For immunohistochemical staining of proliferating cells in intestinal tissues, 5 µm sections were deparaffinized, rehydrated and treated for antigen retrieval in citrate buffer (pH 6.0) at 95 °C for 20 min, followed by cooling in tris-buffered saline and tween 20 (TBSt) buffer for 20 min at room temperature (RT). Non-specific staining were blocked using 10% goat serum for 30 min at RT. To detect proliferating cells, sections were incubated with primary antibody (anti-PCNA antibody, PC10 mouse anti-rat IgG2a monoclonal antibody, Merck-millipore, Darmstadt, Germany, MAB424R; 1:200) overnight at 4 °C, followed by TBSt washing and incubation with secondary antibody (Goat anti-Mouse IgG (H + L) Superclonal Secondary Antibody, Alexa Fluor 555, ThermoFisher Scientific, Waltham, Massachusetts, USA; 1:300) for 1 h at RT. Nuclei were stained with Hoechst 33,342 Solution (Invitrogen, ThermoFisher; 1:1000 dilution). Negative controls (TBSt replacing primary antibody) were also included during the staining procedures. For quantification of proliferative cells, 10 high quality 16bit grayscale images were captured per animal for both locations (80 representative images//treatment group/location) at 20 × magnification using Leica DM6b microscope fitted with appropriate fluorescence filters along with their corresponding nuclei images. Image analysis was performed using Cell Profiler 3.1.8 (Broad Institute, Cambridge Massachusetts USA; www.cellprofiler.org) and FCS Express 6 Flow plus Image (De Novo Software, CA, USA, www.denovosoftware.com), as described in Supplementary file 1. PCNA is a nuclear stain and thus the number of proliferating cells was normalized by the total number of Hoechst positive nuclei in an image, to obtain ratio of PCNA:Hoescht identified nuclei/cells.

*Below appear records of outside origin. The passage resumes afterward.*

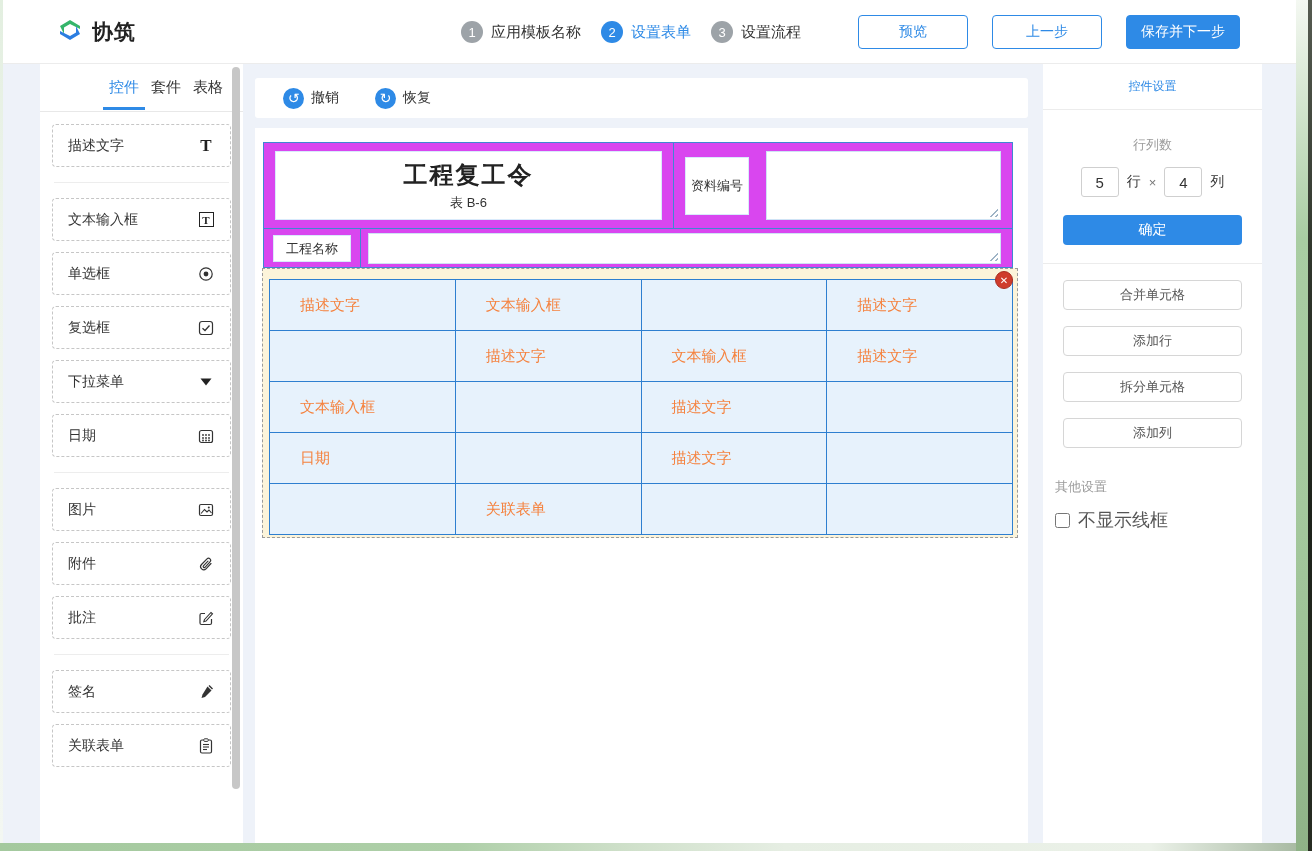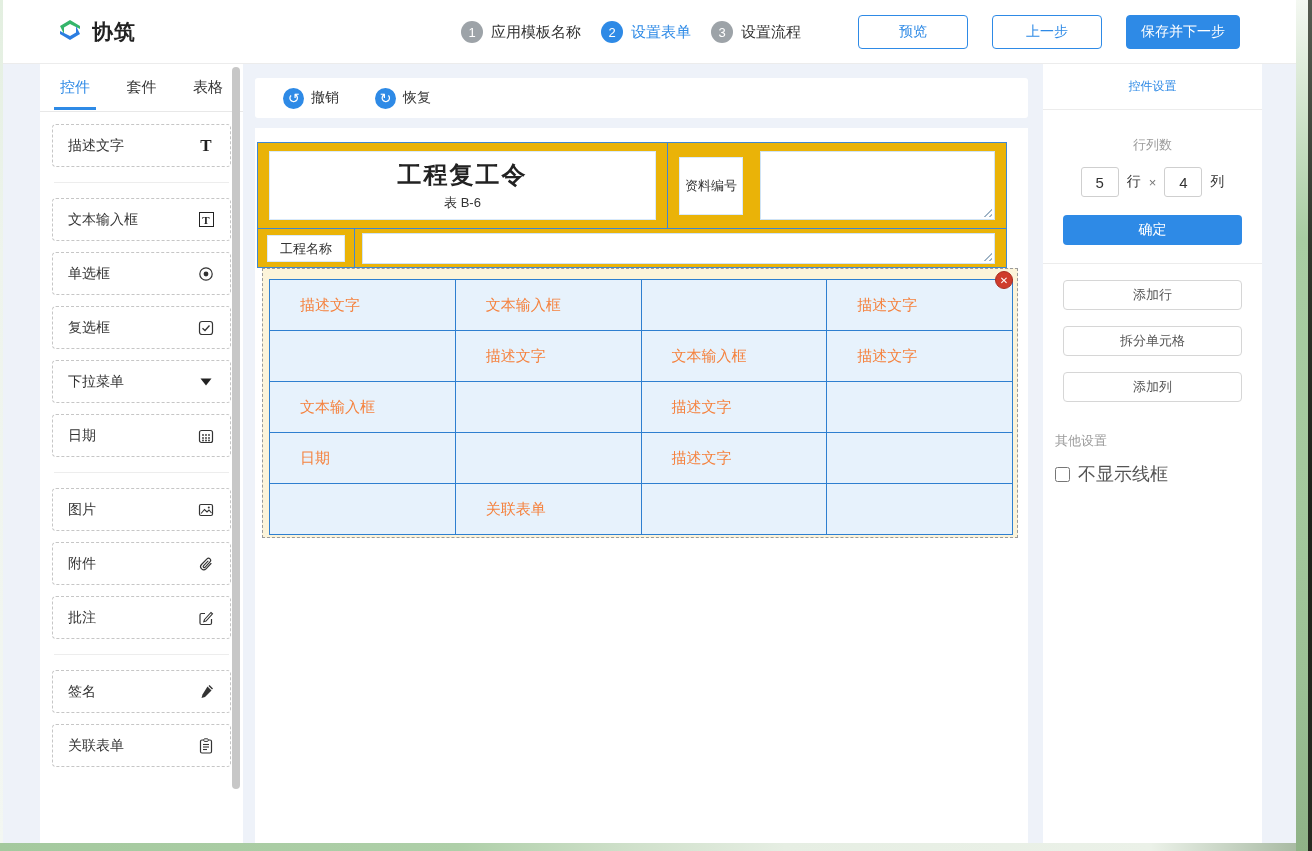--- a/index.html
+++ b/index.html
@@ -37,7 +37,7 @@
 
   
   .sidebar { position:absolute; left:40px; top:64px; width:203px; height:779px; background:#fff; z-index:5; }
-  .sidebar-tabs { display:flex; justify-content:space-between; padding:0 14px; height:48px; align-items:center;
+  .sidebar-tabs { display:flex; justify-content:flex-end; padding:0 14px; height:48px; align-items:center;
     border-bottom:1px solid #e8e8e8; }
   .tab { font-size:15px; color:#333; padding:13px 6px 10px; cursor:pointer; border-bottom:3px solid transparent; }
   .tab.active { color:#2e8ae6; border-bottom:3px solid #2e8ae6; }

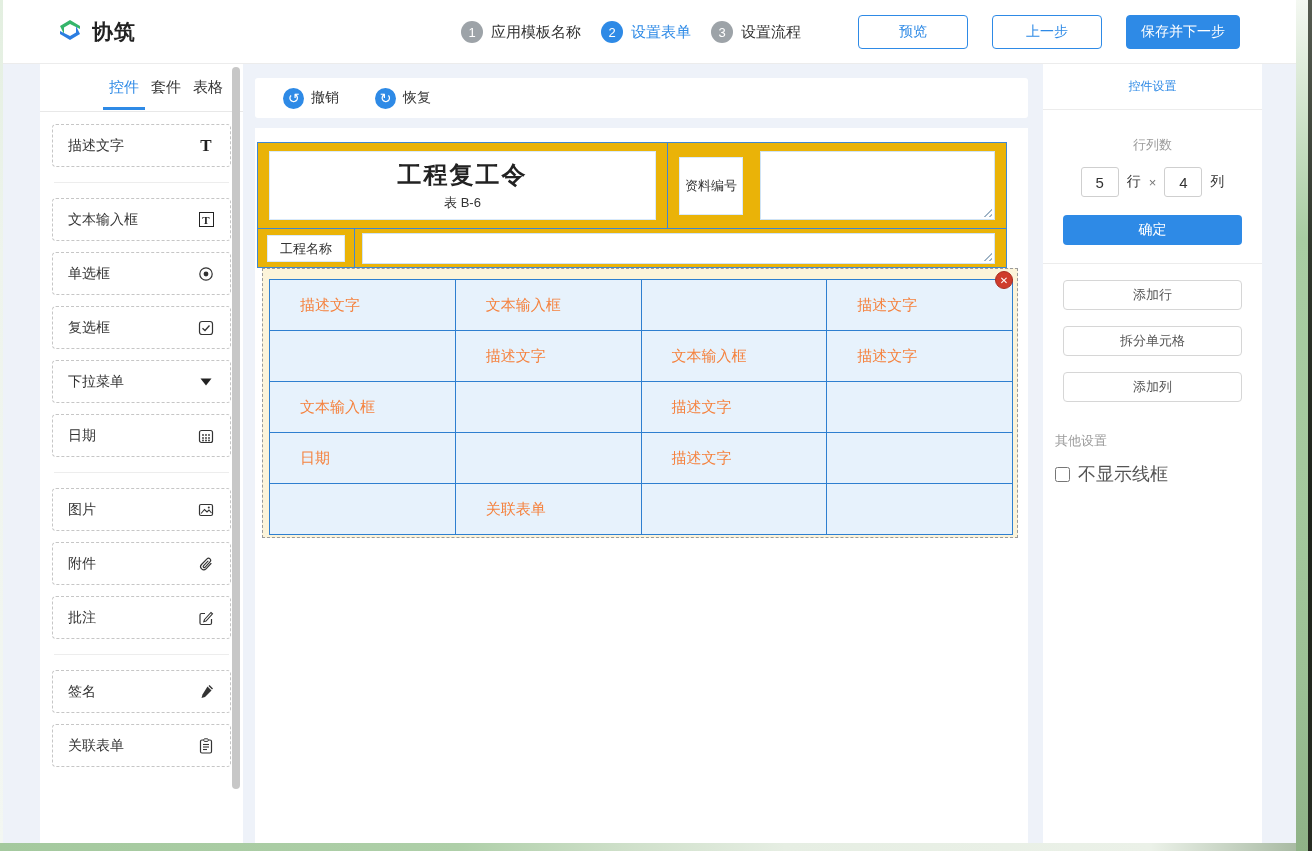--- a/index.html
+++ b/index.html
@@ -64,8 +64,8 @@
   .canvas { position:absolute; left:255px; top:128px; width:773px; height:715px; background:#fff; z-index:4; }
 
   
-  .form-head { position:absolute; left:2px; top:14px; width:750px; height:126px;
-    border:1px solid #3f87d2; background:#eab308; }
+  .form-head { position:absolute; left:8px; top:14px; width:750px; height:126px;
+    border:1px solid #3f87d2; background:#d946ef; }
   .fh-row1 { display:flex; height:85px; }
   .fh-title-area { width:410px; border-right:1px solid #3f87d2; padding:8px 11px; }
   .fh-title-box { background:#fff; border:1px solid #d9eafb; height:100%; display:flex; flex-direction:column;

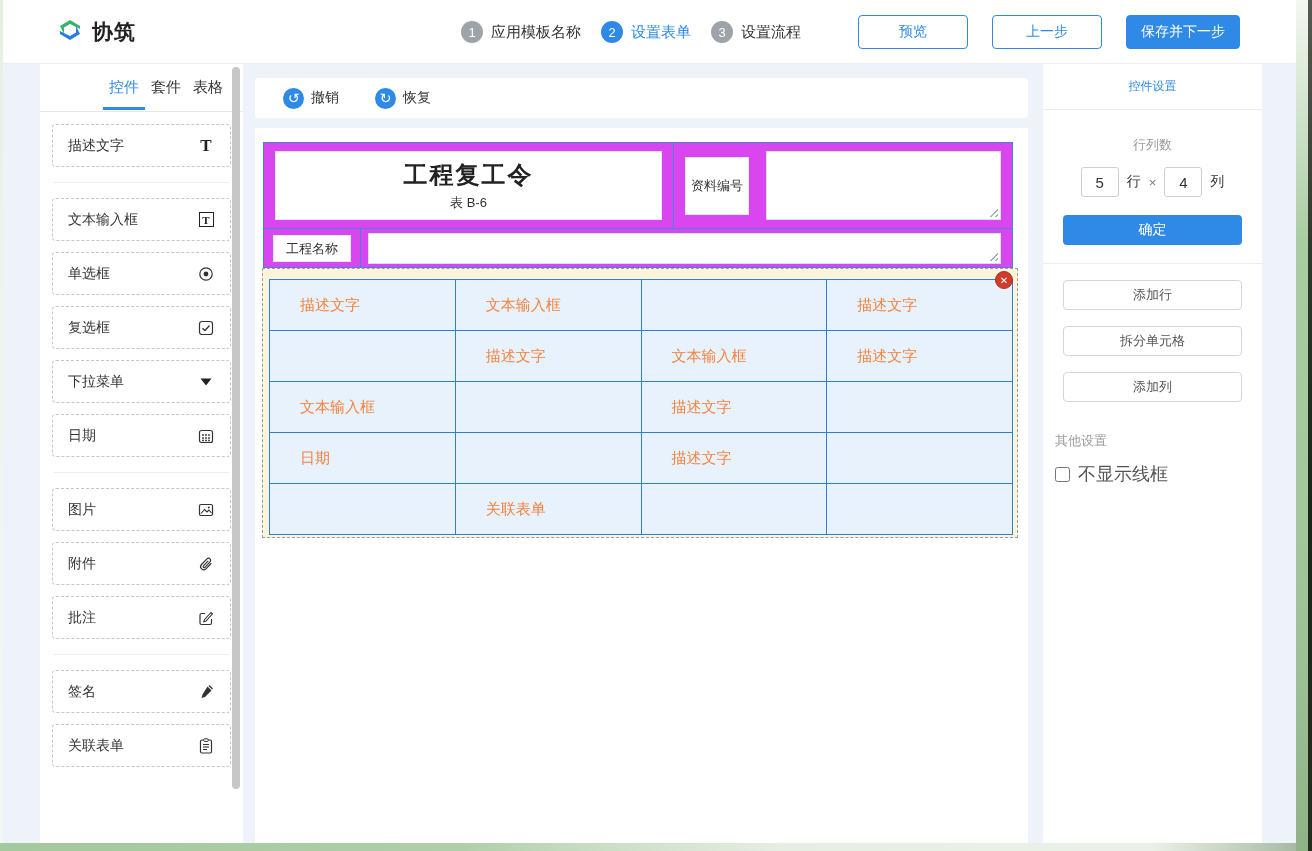--- a/index.html
+++ b/index.html
@@ -383,6 +383,7 @@
     </div>
     <button class="btn-confirm">确定</button>
     <hr class="settings-divider">
+    <button class="btn-plain">合并单元格</button>
     <button class="btn-plain">添加行</button>
     <button class="btn-plain">拆分单元格</button>
     <button class="btn-plain">添加列</button>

Association of eating scores in EF piglets with multiple readouts

We first investigated the impact of early feeding on microbiota composition (colon), pH (caecum/colon), SCFAs (colon), macroscopic and microscopic intestinal measurements. Subsequently, we evaluated whether these parameters are quantitatively associated with individualised quantification estimates of eating behaviour. To evaluate the relationship between eating behaviour and other measured parameters, a non-parametric spearman correlation matrix was calculated using GraphPad Software 8.1.1 (California, USA).

Statistical analyses

Data analyses were performed in Graph Pad Prism 8.1.1 (GraphPad Software, California USA). Normality of data (Shapiro–Wilk test) and statistical differences were checked with a limit of significance set at P < 0.05. Comparative analysis of the diversity indices, pH, SCFA concentrations, histological morphometric measurements and proliferating cells were performed by Mann Whitney U-test (for non-parametric) or Student's t-test (for parametric).